At baseline, 84 and 80 patients had HBV DNA less than 60 IU/mL in the TAF and TDF groups, respectively. At week 48, the proportion of patients with HBV DNA less than 60 IU/mL was 98.9% (86 of 87) in the TAF group, showing noninferiority to the TDF group (97.7%; 85 of 87; difference, 1.1% [95% CI, −2.7% to 5.0%]). The change in median alanine aminotransferase level at week 48 from baseline was also different between groups (−3 IU/L in the TAF group vs. 2 IU/L in the TDF group; P=0.02). In addition, the TAF group showed a statistically greater increase in bone mineral density at spine (1.84% vs. 0.08%; P=0.01) and a numerically higher increase in mean estimated glomerular filtration rate (8.2% vs. 4.5%; P=0.06) compared with the TDF group.

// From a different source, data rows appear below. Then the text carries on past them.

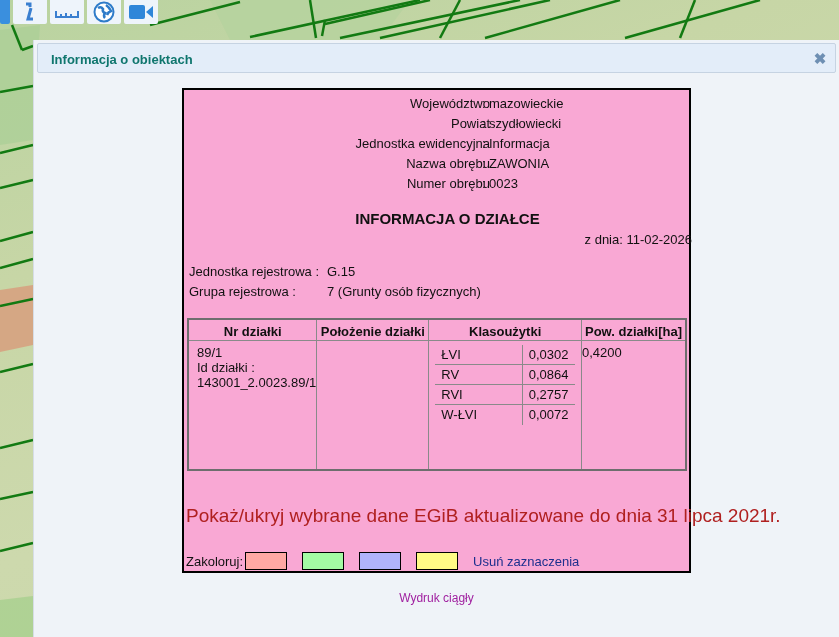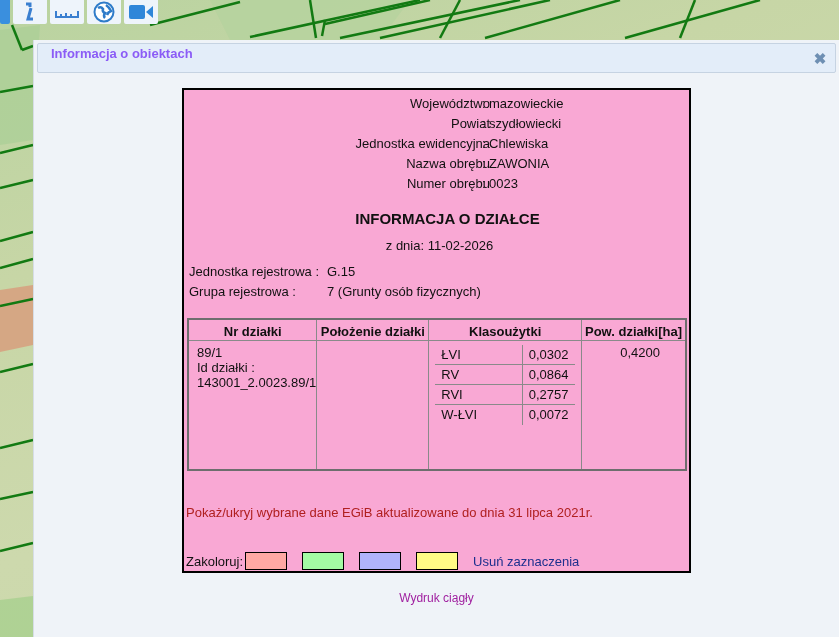--- a/index.html
+++ b/index.html
@@ -21,7 +21,7 @@
     
     .dialog { position: absolute; left: 33px; top: 40px; width: 806px; height: 597px; background: #eff3f8; border-left: 1px solid #d6dde6; }
     .dialog-header { position: absolute; left: 3px; top: 3px; width: 799px; height: 30px; background: #e3edf9; border: 1px solid #c6d3e2; border-radius: 2px; }
-    .dialog-title { position: absolute; left: 13px; top: 2px; font-size: 13px; font-weight: bold; color: #8b5cf6; }
+    .dialog-title { position: absolute; left: 13px; top: 8px; font-size: 13px; font-weight: bold; color: #0f766e; }
     .close-btn { position: absolute; right: 8px; top: 7px; width: 14px; height: 14px; cursor: pointer; display: flex; align-items: center; justify-content: center; color: #6e8fb3; font-size: 15px; font-weight: bold; line-height: 1; }
 
     

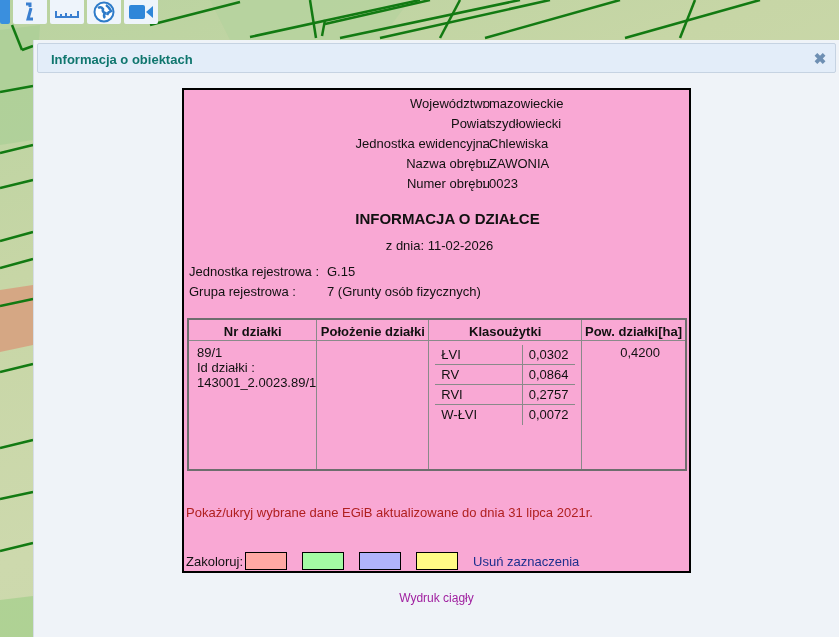--- a/index.html
+++ b/index.html
@@ -162,7 +162,7 @@
       <div class="loc-row">
         <span class="loc-label">Jednostka ewidencyjna</span>
         <span class="loc-sep">:</span>
-        <span class="loc-value">Chlewiska</span>
+        <span class="loc-value">Informacja</span>
       </div>
       <div class="loc-row">
         <span class="loc-label">Nazwa obrębu</span>

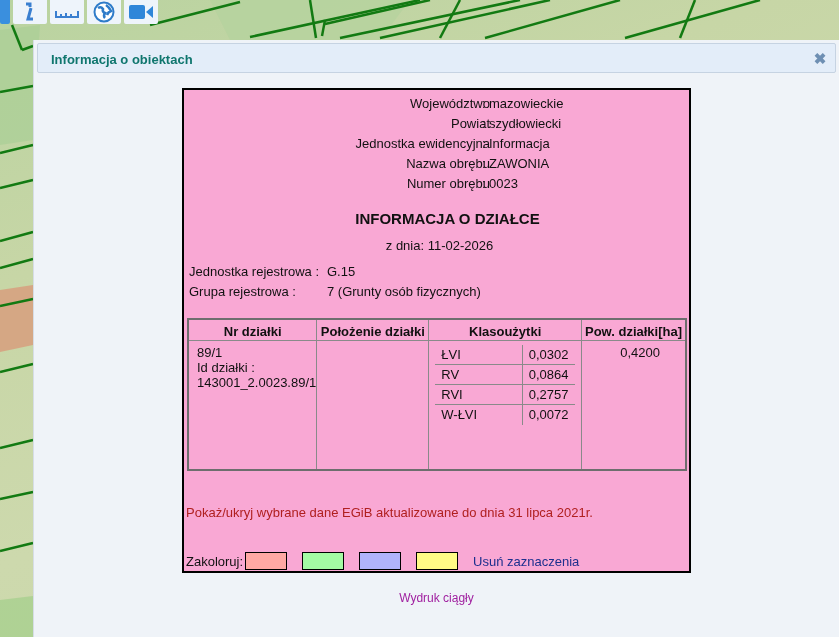--- a/index.html
+++ b/index.html
@@ -34,7 +34,7 @@
 
     .doc-title { position: absolute; left: 8px; top: 120px; width: 100%; text-align: center; font-size: 15px; font-weight: bold; padding-left: 0; }
     .doc-title span { position: relative; left: 3px; }
-    .doc-date { position: absolute; left: 0; top: 148px; width: 100%; text-align: center; font-size: 13px; }
+    .doc-date { position: absolute; left: 0; top: 142px; width: 100%; text-align: right; font-size: 13px; }
     .doc-date span { position: relative; left: 3px; }
 
     .reg-row { position: absolute; left: 5px; font-size: 13px; white-space: nowrap; }

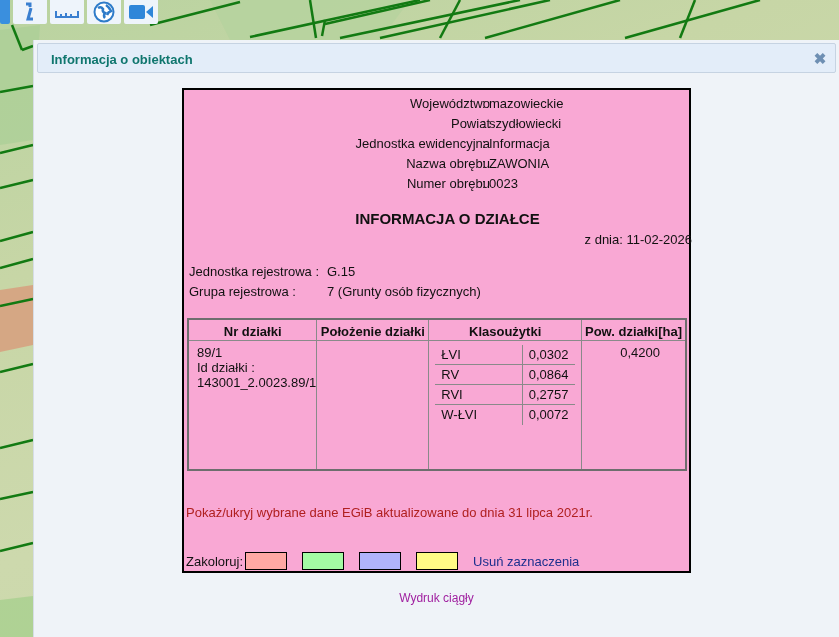--- a/index.html
+++ b/index.html
@@ -49,7 +49,7 @@
     .col3 { width: 153px; }
     .col4 { width: 106px; margin-top: 17px; }
     .cell-nr { padding: 4px 0 0 8px; line-height: 15px; }
-    .cell-area { text-align: right; padding: 4px 25px 0 0; }
+    .cell-area { padding: 4px 25px 0 0; }
 
     .klas-table { border-collapse: collapse; margin: 4px 0 0 6px; width: 140px; }
     .klas-table td { border: none; border-bottom: 1px solid #8a8a8a; height: 20px; padding: 2px 0 0 6px; font-size: 13px; vertical-align: top; }

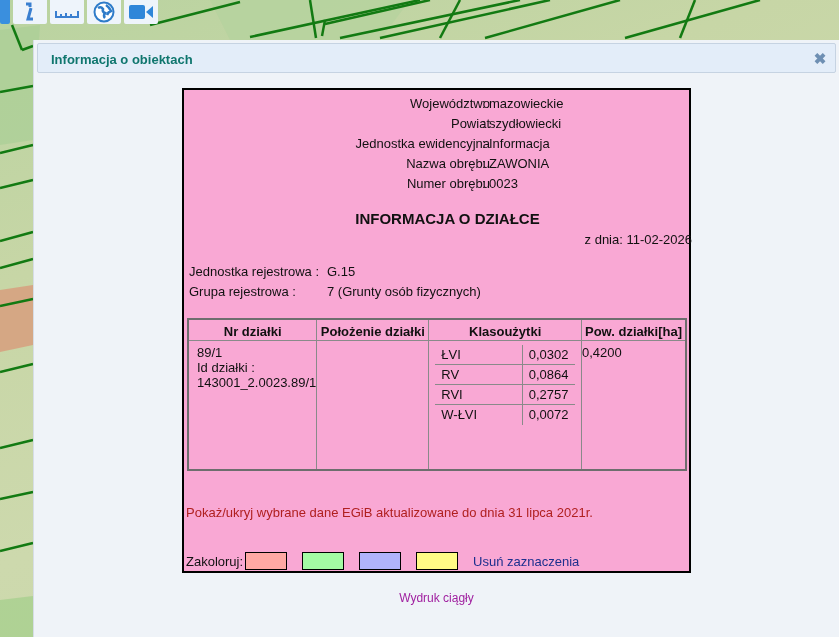--- a/index.html
+++ b/index.html
@@ -56,7 +56,7 @@
     .klas-table td.pow { border-left: 1px solid #8a8a8a; width: 53px; padding-left: 6px; }
     .klas-table tr:last-child td { border-bottom: none; }
 
-    .egib-link { position: absolute; left: 2px; top: 415px; font-size: 13px; color: #b02020; cursor: pointer; white-space: nowrap; }
+    .egib-link { position: absolute; left: 2px; top: 415px; font-size: 19px; color: #b02020; cursor: pointer; white-space: nowrap; }
 
     .color-row { position: absolute; left: 2px; top: 461px; height: 20px; display: flex; align-items: center; font-size: 13px; white-space: nowrap; }
     .swatch { width: 42px; height: 18px; border: 1px solid #000; margin-right: 15px; cursor: pointer; }

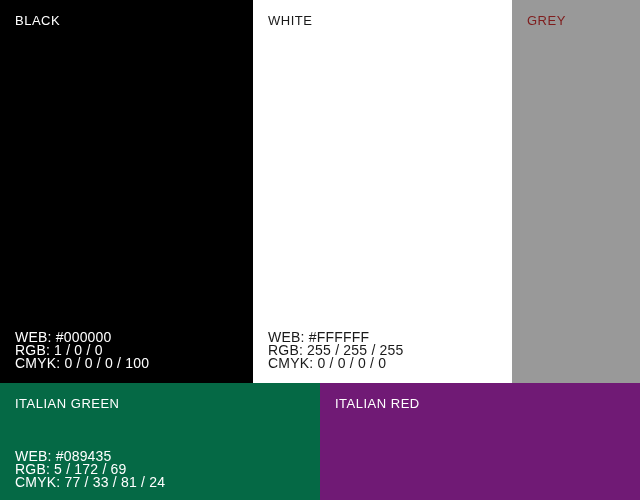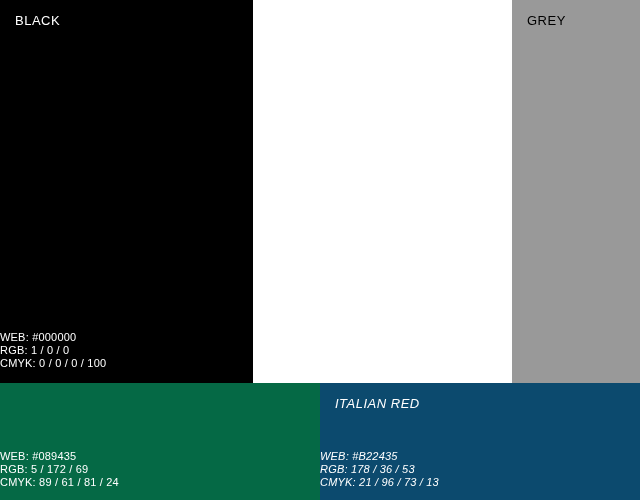--- a/index.html
+++ b/index.html
@@ -99,6 +99,14 @@
     </div>
   </div>
 
+  <div class="swatch" id="swatch-white" style="background-color: rgb(255, 255, 255); color: rgb(26, 26, 26);">
+    <div class="swatch-title">WHITE</div>
+    <div class="swatch-specs">
+      <span class="spec-line">WEB: #FFFFFF</span>
+      <span class="spec-line">RGB: 255 / 255 / 255</span>
+      <span class="spec-line">CMYK: 0 / 0 / 0 / 0</span>
+    </div>
+  </div>
 
   <div class="swatch" id="swatch-grey" style="background-color: rgb(153, 153, 153); color: #000000;">
     <div class="swatch-title">GREY</div>

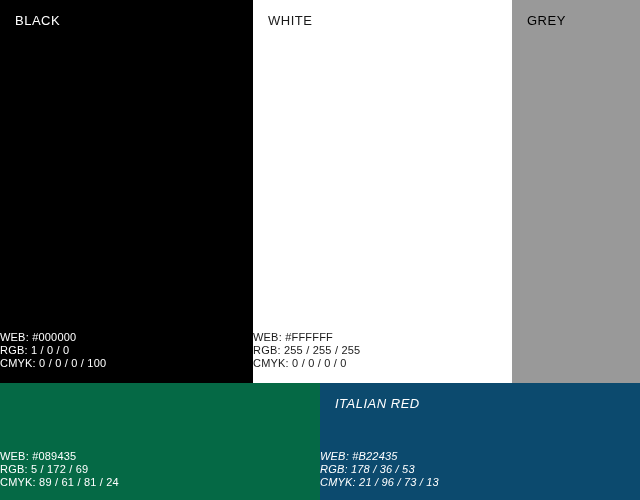--- a/index.html
+++ b/index.html
@@ -108,7 +108,7 @@
     </div>
   </div>
 
-  <div class="swatch" id="swatch-grey" style="background-color: rgb(153, 153, 153); color: #000000;">
+  <div class="swatch" id="swatch-grey" style="background-color: rgb(153, 153, 153); color: #7f1d1d;">
     <div class="swatch-title">GREY</div>
   </div>
 

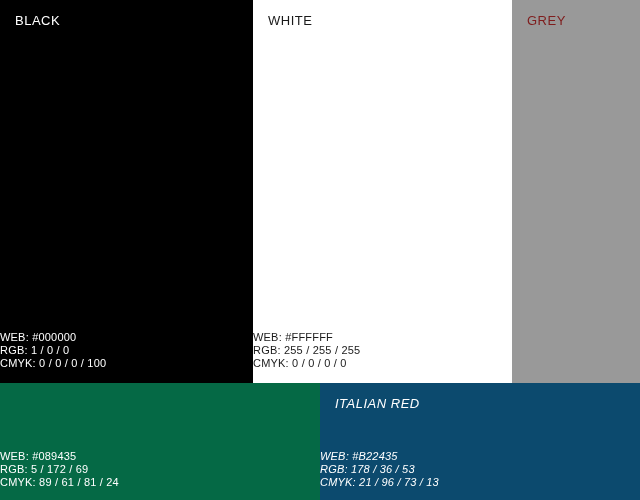--- a/index.html
+++ b/index.html
@@ -33,8 +33,8 @@
   }
   .swatch-specs {
     position: absolute;
-    left: 0;
-    font-size: 11px;
+    left: 15px;
+    font-size: 14px;
     line-height: 13px;
     letter-spacing: 0.2px;
     white-space: nowrap;

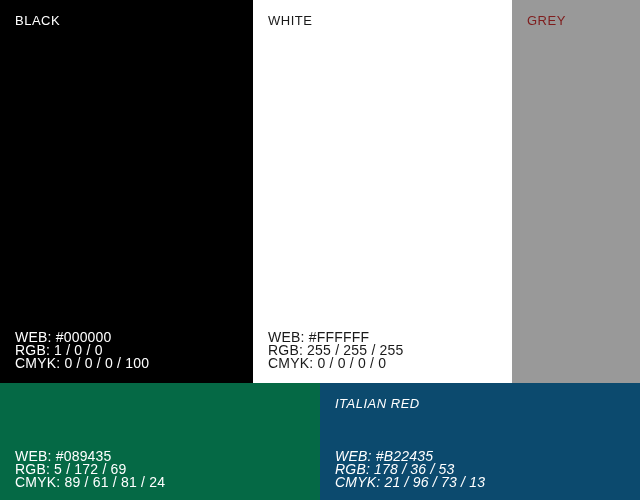--- a/index.html
+++ b/index.html
@@ -113,6 +113,7 @@
   </div>
 
   <div class="swatch" id="swatch-italian-green" style="background-color: rgb(5, 105, 69); color: rgb(255, 255, 255);">
+    <div class="swatch-title">ITALIAN GREEN</div>
     <div class="swatch-specs">
       <span class="spec-line">WEB: #089435</span>
       <span class="spec-line">RGB: 5 / 172 / 69</span>

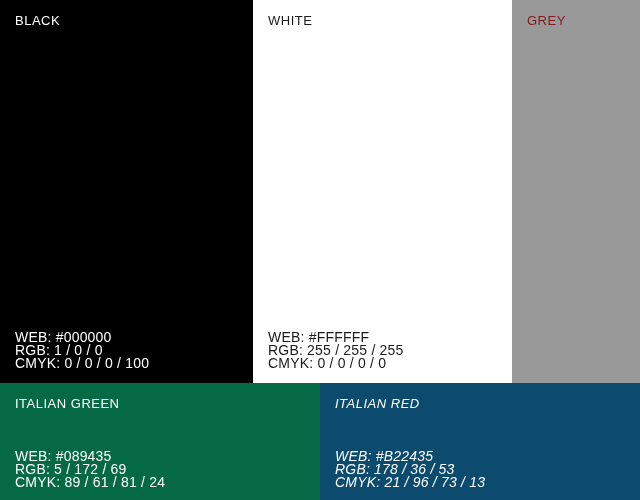--- a/index.html
+++ b/index.html
@@ -121,7 +121,7 @@
     </div>
   </div>
 
-  <div class="swatch" id="swatch-italian-red" style="background-color: #0c4a6e; color: rgb(255, 255, 255); font-style: italic;">
+  <div class="swatch" id="swatch-italian-red" style="background-color: #701a75; color: rgb(255, 255, 255);">
     <div class="swatch-title">ITALIAN RED</div>
     <div class="swatch-specs">
       <span class="spec-line">WEB: #B22435</span>

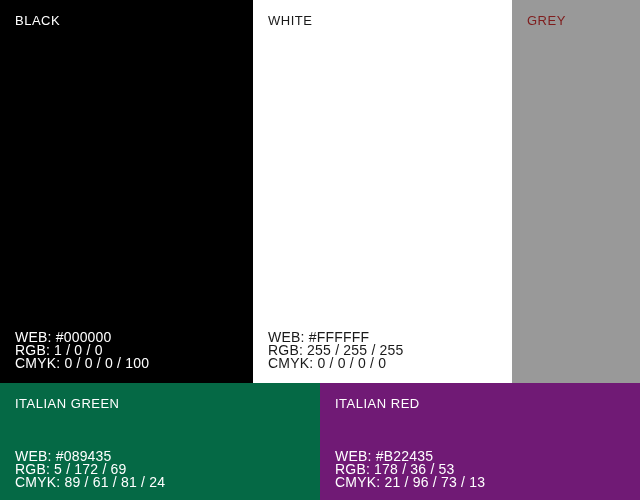--- a/index.html
+++ b/index.html
@@ -123,11 +123,6 @@
 
   <div class="swatch" id="swatch-italian-red" style="background-color: #701a75; color: rgb(255, 255, 255);">
     <div class="swatch-title">ITALIAN RED</div>
-    <div class="swatch-specs">
-      <span class="spec-line">WEB: #B22435</span>
-      <span class="spec-line">RGB: 178 / 36 / 53</span>
-      <span class="spec-line">CMYK: 21 / 96 / 73 / 13</span>
-    </div>
   </div>
 
 </div>

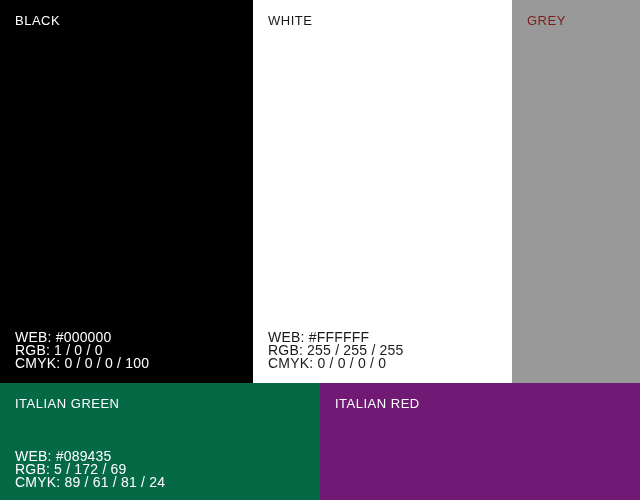--- a/index.html
+++ b/index.html
@@ -117,7 +117,7 @@
     <div class="swatch-specs">
       <span class="spec-line">WEB: #089435</span>
       <span class="spec-line">RGB: 5 / 172 / 69</span>
-      <span class="spec-line">CMYK: 89 / 61 / 81 / 24</span>
+      <span class="spec-line">CMYK: 77 / 33 / 81 / 24</span>
     </div>
   </div>
 

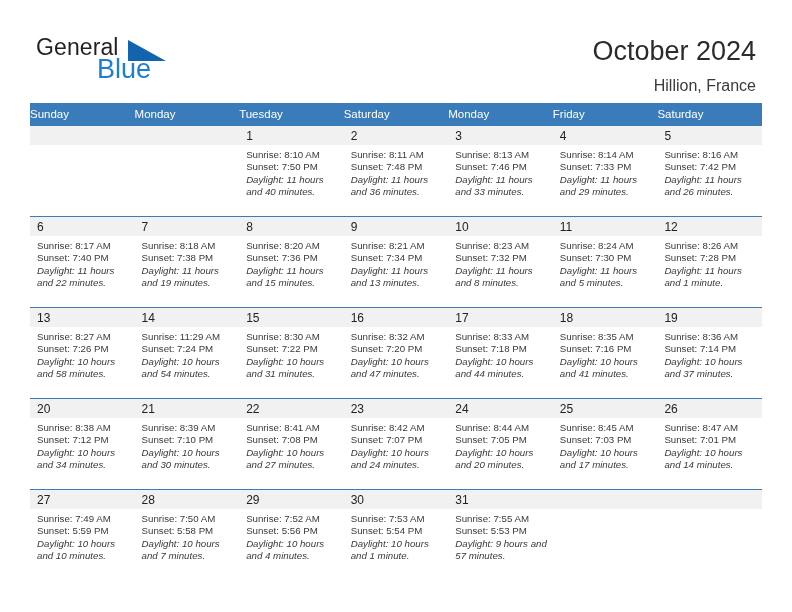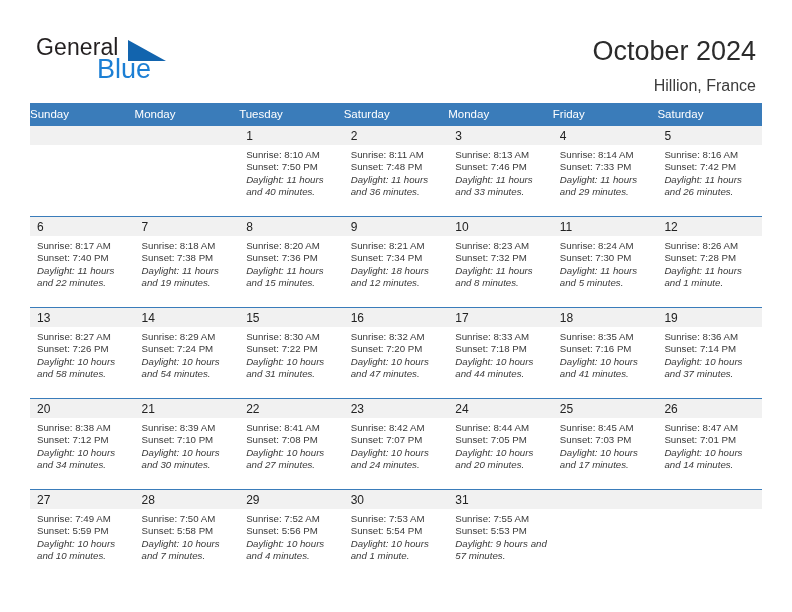--- a/index.html
+++ b/index.html
@@ -224,7 +224,7 @@
                 <div class="info">
                   <div>Sunrise: 8:21 AM</div>
                   <div>Sunset: 7:34 PM</div>
-                  <div class="dl">Daylight: 18 hours and 12 minutes.</div>
+                  <div class="dl">Daylight: 11 hours and 13 minutes.</div>
                 </div>
               </div>
             </td>

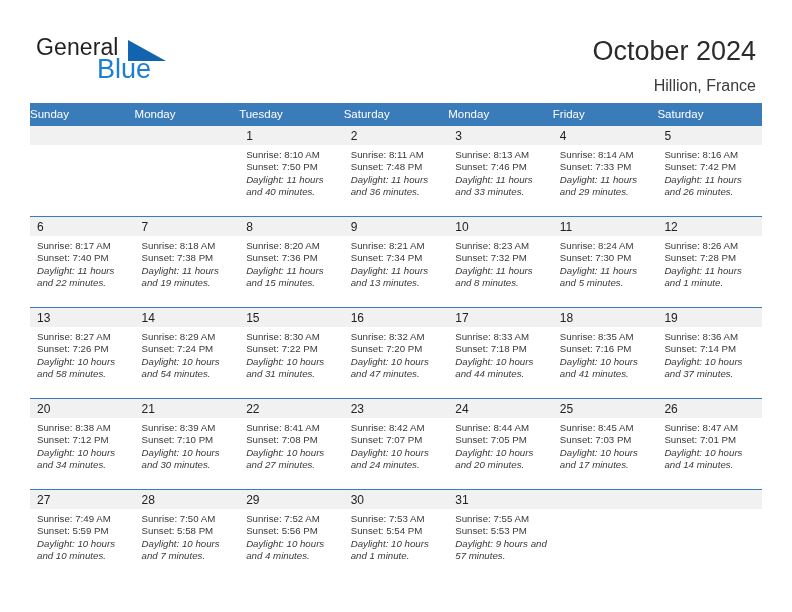--- a/index.html
+++ b/index.html
@@ -274,7 +274,7 @@
               <div class="cell">
                 <div class="daynum-band">14</div>
                 <div class="info">
-                  <div>Sunrise: 8:29 AM</div>
+                  <div>Sunrise: 11:29 AM</div>
                   <div>Sunset: 7:24 PM</div>
                   <div class="dl">Daylight: 10 hours and 54 minutes.</div>
                 </div>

Patients in the TAF group, compared to those in the TDF group, had significantly greater increases in mean body weight (0.71 vs. −0.37 kg; P=0.01) and total, low-density lipoprotein, and high-density lipoprotein cholesterol levels (P<0.001 for all) at week 48 from baseline. The TDF group had significantly more frequent serious adverse events than the TAF group (12 [13.8%] vs. 2 [2.3%]; P=0.01). Overall, of the 108 HBeAg-positive patients at baseline, the rate of HBeAg seroclearance was not significantly different between the TAF and TDF groups (9.6% [5 of 52] vs. 14.3% [8 of 56]; P=0.65). One patient in the TAF group, and none in the TDF group, achieved HBsAg seroclearance at week 48.

The trial was limited by its open-label design and the fact that all participants had genotype C HBV, the authors noted. They added that the trial's treatment duration was relatively short and that a longer follow-up assessment would be warranted to evaluate the safety and efficacy of switching from TDF to TAF in patients with drug-resistant HBV.

“Considering the necessity of long-term antiviral therapy to maintain viral suppression particularly in the patients with drug-resistant HBV due to low rate of serologic responses, our data may provide novel insights in the selection of the treatment,” the authors concluded. “Future long-term research would be required to investigate the impact of these complex safety signals with TAF treatment on clinical outcomes of the patients with [chronic hepatitis B].”